Perayaan Hari Valentine memuat sejumlah pengakuan
atas klaim dogma dan ideologi Kristiani seperti mengakui
“Yesus sebagai Anak Tuhan” dan lain sebagainya.
Merayakan Valentine Day berarti pula secara langsung
atau tidak, ikut mengakui kebenaran atas dogma dan
ideologi Kristiani tersebut, apa pun alasanya.

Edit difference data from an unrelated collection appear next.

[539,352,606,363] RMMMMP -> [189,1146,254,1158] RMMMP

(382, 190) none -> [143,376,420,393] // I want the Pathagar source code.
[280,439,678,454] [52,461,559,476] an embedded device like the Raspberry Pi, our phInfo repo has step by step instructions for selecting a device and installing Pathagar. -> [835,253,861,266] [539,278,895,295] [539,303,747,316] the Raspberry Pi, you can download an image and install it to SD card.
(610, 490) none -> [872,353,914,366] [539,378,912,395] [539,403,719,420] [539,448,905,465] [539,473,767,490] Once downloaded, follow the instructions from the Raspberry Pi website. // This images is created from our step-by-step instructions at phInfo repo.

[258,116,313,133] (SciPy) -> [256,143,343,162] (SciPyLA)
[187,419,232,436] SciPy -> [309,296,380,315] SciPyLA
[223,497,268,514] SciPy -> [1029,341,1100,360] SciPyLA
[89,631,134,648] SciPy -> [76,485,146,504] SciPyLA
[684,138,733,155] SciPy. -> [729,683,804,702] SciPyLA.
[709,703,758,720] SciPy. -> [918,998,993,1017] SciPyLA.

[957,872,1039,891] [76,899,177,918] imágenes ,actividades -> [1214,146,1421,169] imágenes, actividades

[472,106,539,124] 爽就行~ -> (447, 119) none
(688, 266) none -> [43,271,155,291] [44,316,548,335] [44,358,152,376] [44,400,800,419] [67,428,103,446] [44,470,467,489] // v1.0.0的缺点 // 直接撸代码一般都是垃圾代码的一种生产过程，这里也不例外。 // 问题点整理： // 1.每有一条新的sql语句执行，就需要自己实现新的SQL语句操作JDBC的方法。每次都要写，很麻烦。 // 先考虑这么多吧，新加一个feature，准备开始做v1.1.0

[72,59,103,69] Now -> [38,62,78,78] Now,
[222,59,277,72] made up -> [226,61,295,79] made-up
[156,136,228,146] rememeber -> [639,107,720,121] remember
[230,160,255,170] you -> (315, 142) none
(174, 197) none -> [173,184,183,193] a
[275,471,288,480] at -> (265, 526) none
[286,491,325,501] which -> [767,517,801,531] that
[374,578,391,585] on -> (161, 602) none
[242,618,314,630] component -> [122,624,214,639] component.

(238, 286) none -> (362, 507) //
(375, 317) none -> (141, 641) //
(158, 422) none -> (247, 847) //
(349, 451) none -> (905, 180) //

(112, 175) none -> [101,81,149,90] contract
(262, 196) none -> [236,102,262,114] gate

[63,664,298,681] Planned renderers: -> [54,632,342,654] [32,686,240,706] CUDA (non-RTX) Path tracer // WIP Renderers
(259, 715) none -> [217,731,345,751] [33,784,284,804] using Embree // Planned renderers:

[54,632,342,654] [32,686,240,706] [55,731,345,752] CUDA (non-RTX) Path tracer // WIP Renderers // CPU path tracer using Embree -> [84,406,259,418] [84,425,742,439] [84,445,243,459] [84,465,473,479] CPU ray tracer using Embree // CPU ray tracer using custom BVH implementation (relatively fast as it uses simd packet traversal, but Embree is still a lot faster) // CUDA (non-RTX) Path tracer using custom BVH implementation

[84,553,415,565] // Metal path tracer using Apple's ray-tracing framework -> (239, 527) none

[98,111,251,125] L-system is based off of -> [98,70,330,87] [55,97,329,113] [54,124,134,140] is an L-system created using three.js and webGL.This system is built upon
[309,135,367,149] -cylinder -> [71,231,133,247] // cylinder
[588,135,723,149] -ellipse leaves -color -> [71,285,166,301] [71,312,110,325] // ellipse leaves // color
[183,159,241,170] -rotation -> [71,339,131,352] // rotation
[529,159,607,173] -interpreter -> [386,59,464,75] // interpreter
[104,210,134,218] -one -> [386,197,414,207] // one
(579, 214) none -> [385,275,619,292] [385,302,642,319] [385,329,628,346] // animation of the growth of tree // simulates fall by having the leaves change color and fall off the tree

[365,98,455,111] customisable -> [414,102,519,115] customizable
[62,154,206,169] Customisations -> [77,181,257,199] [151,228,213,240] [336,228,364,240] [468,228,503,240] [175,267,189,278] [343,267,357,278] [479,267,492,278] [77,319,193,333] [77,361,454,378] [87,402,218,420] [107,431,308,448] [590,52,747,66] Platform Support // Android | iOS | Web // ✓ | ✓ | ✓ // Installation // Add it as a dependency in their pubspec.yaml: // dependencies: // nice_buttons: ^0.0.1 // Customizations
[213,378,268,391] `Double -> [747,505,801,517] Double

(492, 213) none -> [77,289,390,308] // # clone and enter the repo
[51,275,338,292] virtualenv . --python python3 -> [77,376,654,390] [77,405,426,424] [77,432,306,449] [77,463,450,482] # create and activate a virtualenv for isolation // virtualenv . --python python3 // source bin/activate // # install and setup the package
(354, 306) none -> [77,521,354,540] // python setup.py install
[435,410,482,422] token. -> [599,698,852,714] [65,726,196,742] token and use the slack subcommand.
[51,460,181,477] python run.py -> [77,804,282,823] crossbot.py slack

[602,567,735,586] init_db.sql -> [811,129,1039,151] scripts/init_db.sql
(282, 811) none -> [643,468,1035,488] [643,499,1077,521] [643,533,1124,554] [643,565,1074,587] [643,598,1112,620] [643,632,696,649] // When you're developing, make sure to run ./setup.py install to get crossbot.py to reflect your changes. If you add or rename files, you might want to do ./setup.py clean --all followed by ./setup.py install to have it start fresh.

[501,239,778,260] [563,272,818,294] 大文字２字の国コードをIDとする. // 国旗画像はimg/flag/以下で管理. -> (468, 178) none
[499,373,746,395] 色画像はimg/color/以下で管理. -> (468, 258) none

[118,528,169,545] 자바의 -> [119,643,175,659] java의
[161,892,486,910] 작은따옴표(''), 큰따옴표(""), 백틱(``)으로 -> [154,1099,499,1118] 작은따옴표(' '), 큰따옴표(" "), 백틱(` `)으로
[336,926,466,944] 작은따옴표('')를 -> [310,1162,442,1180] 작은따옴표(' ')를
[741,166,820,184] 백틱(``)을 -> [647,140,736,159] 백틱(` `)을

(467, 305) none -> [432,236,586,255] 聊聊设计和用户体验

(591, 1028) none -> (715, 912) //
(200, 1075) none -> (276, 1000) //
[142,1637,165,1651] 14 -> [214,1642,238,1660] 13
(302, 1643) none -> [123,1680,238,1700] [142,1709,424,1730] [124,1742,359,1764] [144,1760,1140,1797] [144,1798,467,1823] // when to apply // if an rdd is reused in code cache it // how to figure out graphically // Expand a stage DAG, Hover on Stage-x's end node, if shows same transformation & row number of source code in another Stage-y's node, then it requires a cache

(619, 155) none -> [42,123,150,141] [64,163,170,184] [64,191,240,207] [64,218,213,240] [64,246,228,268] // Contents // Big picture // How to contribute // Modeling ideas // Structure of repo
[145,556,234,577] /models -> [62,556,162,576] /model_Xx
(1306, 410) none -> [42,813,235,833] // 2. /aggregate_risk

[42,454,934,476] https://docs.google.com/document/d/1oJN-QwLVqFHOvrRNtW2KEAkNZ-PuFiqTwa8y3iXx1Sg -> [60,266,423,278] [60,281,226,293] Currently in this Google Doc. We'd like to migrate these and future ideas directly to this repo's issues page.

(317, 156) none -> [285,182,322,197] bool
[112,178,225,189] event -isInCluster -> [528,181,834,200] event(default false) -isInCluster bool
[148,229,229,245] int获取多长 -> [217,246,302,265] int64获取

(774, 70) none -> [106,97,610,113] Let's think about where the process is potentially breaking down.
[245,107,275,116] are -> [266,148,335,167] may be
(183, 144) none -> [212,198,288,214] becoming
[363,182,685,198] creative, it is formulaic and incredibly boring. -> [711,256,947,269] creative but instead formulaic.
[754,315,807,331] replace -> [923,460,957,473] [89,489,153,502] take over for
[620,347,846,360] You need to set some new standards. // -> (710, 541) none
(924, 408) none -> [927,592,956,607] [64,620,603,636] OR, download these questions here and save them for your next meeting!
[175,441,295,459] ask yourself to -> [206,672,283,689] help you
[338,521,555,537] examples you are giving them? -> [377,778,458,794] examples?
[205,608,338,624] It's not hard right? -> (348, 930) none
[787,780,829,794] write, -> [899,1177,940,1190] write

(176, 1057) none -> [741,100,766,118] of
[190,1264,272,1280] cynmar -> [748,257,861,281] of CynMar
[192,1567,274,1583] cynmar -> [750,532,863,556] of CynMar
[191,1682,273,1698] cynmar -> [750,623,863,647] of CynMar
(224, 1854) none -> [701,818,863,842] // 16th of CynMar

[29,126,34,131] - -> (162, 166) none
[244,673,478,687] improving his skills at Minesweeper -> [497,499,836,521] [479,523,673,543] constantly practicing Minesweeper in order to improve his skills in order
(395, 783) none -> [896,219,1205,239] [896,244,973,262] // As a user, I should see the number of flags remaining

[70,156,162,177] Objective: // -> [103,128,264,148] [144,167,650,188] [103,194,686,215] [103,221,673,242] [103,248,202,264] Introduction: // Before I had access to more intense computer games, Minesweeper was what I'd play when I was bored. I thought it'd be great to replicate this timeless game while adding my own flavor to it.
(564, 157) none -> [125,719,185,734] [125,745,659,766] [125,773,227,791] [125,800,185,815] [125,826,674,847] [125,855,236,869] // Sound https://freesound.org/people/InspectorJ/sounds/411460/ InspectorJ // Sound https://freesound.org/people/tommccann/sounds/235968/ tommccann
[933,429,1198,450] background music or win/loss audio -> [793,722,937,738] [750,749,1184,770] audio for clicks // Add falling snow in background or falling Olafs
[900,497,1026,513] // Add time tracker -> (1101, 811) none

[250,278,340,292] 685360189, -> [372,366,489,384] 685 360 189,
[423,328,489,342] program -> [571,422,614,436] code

Nah, jika ada seorang Muslim yang ikut-ikutan
merayakan Hari Valentine, maka diakuinya atau tidak, ia
juga ikut-ikutan menerima pandangan yang mengatakan
bahwa “Yesus sebagai Anak Tuhan” dan sebagainya yang
di dalam Islam sesungguhnya sudah termasuk dalam
perbuatan musyrik, menyekutukan Allah SWT, suatu
perbuatan yang tidak akan mendapat ampunan dari Allah
SWT. Naudzubillahi min dzalik!
“Barang siapa meniru suatu kaum, maka ia termasuk dari
kaum tersebut, ” Demikian bunyi hadits Rasulullah SAW
yang diriwayatkan oleh Tirmidzi.

Ibnul Qayyim Al-Jauziyah rahimahullah juga berkata,


“Memberi selamat atas acara ritual orang kafir yang
khusus bagi mereka, telah disepakati bahwa perbuatan
tersebut haram. Semisal memberi selamat atas hari raya
dan puasa mereka, dengan mengucapkan, “Selamat hari
raya!” dan sejenisnya. Bagi yang mengucapkannya, kalau
pun tidak sampai pada kekafiran, paling tidak itu
merupakan perbuatan haram. Berarti ia telah memberi
selamat atas perbuatan mereka yang menyekutukan
Allah. Bahkan perbuatan tersebut lebih besar dosanya di
sisi Allah dan lebih dimurkai dari pada memberi selamat
atas perbuatan minum khamar atau membunuh. Banyak
orang yang kurang mengerti agama terjerumus dalam
suatu perbuatan tanpa menyadari buruknya perbuatan
tersebut. Ia telah menyiapkan diri untuk mendapatkan
kemarahan dan kemurkaan Allah. ”
Allah SWT sendiri di dalam Qur’an surat Al-Maidah ayat
51 melarang umat Islam untuk meniru-niru atau
meneladani kaum Yahudi dan Nasrani, “Hai orang-orang
yang beriman, janganlah kamu mengambil orang-orang
Yahudi dan Nasrani menjadi pemimpin-pemimpin(mu);
sebahagian mereka adalah pemimpin bagi sebahagian yang
lain. Barangsiapa di antara kamu mengambil mereka
menjadi pemimpin, maka sesungguhnya orang itu
termasuk golongan mereka. Sesungguhnya Allah tidak
memberi petunjuk kepada orang-orang yang zalim."